WHAT TO PRODUCE:
For the listing that follows, give again exactly the lines from the one with "- Such indices" to the one with "- In essence, the", including both.
(GIVEN DATA begins)
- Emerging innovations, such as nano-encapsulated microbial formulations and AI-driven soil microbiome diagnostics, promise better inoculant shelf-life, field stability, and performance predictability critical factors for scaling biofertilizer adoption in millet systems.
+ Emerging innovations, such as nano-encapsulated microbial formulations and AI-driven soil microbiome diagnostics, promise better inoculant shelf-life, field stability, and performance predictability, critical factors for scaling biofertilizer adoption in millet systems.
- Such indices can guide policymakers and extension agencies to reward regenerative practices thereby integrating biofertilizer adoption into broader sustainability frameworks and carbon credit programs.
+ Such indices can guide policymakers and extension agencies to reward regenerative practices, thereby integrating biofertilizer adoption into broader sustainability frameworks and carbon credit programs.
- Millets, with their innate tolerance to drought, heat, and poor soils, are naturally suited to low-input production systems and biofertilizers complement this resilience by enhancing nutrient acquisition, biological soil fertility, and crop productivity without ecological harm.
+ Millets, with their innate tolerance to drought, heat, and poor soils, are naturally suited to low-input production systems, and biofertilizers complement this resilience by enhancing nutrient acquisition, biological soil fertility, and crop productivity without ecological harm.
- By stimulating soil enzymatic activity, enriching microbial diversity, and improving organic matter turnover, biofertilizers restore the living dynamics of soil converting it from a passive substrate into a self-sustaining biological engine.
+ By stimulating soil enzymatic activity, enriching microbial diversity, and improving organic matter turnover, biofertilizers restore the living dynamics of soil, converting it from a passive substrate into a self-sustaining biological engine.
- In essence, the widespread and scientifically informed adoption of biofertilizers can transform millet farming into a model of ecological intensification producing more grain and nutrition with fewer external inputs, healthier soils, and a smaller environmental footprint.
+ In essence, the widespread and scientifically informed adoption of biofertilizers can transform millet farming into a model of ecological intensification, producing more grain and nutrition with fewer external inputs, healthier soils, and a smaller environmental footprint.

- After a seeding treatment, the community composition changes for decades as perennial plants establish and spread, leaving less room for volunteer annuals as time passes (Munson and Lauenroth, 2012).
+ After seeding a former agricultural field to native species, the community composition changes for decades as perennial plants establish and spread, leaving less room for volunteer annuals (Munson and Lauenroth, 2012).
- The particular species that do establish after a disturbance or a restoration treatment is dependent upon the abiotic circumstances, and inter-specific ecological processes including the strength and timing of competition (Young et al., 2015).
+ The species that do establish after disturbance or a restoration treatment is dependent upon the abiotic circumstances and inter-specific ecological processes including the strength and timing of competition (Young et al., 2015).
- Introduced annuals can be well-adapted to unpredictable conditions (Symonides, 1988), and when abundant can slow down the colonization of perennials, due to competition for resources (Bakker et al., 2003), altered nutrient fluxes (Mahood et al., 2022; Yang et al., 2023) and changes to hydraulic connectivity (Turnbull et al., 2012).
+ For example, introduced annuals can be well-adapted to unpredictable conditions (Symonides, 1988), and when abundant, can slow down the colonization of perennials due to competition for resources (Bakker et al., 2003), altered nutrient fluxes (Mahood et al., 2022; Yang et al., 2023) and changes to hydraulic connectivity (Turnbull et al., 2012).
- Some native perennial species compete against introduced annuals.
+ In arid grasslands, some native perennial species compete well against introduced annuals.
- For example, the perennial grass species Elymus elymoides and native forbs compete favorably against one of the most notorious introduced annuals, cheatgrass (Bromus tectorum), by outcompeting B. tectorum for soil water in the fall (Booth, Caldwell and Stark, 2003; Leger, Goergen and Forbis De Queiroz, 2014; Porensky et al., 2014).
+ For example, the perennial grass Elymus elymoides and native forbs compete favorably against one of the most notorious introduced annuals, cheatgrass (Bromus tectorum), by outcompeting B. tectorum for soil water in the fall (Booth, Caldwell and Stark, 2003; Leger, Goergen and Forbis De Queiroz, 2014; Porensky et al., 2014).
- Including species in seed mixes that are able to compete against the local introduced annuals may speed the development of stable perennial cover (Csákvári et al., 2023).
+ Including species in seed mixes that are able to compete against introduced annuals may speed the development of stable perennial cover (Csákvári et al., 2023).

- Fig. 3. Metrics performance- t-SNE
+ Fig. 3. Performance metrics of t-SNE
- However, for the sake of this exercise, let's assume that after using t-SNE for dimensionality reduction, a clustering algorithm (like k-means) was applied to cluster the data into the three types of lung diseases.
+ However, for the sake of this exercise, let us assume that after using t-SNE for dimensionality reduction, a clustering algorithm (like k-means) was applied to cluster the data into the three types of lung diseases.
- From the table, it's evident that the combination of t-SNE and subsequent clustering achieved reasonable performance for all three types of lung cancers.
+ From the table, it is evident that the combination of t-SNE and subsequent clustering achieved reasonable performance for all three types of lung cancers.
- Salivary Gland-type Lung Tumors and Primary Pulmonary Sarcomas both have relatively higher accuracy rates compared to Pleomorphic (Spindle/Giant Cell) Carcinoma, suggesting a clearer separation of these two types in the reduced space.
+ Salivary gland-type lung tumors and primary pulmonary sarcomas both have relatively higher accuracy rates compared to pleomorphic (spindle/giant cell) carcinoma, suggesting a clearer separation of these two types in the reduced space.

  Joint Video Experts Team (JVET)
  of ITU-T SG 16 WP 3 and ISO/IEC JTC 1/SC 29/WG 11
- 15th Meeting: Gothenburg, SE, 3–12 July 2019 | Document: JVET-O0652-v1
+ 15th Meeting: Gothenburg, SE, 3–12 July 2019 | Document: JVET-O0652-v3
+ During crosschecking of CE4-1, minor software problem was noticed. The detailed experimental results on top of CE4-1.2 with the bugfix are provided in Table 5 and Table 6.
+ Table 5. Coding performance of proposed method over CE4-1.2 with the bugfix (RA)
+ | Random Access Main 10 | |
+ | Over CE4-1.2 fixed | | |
(GIVEN DATA ends)
RESULT OF THIS EXERCISE:
- Such indices can guide policymakers and extension agencies to reward regenerative practices thereby integrating biofertilizer adoption into broader sustainability frameworks and carbon credit programs.
+ Such indices can guide policymakers and extension agencies to reward regenerative practices, thereby integrating biofertilizer adoption into broader sustainability frameworks and carbon credit programs.
- Millets, with their innate tolerance to drought, heat, and poor soils, are naturally suited to low-input production systems and biofertilizers complement this resilience by enhancing nutrient acquisition, biological soil fertility, and crop productivity without ecological harm.
+ Millets, with their innate tolerance to drought, heat, and poor soils, are naturally suited to low-input production systems, and biofertilizers complement this resilience by enhancing nutrient acquisition, biological soil fertility, and crop productivity without ecological harm.
- By stimulating soil enzymatic activity, enriching microbial diversity, and improving organic matter turnover, biofertilizers restore the living dynamics of soil converting it from a passive substrate into a self-sustaining biological engine.
+ By stimulating soil enzymatic activity, enriching microbial diversity, and improving organic matter turnover, biofertilizers restore the living dynamics of soil, converting it from a passive substrate into a self-sustaining biological engine.
- In essence, the widespread and scientifically informed adoption of biofertilizers can transform millet farming into a model of ecological intensification producing more grain and nutrition with fewer external inputs, healthier soils, and a smaller environmental footprint.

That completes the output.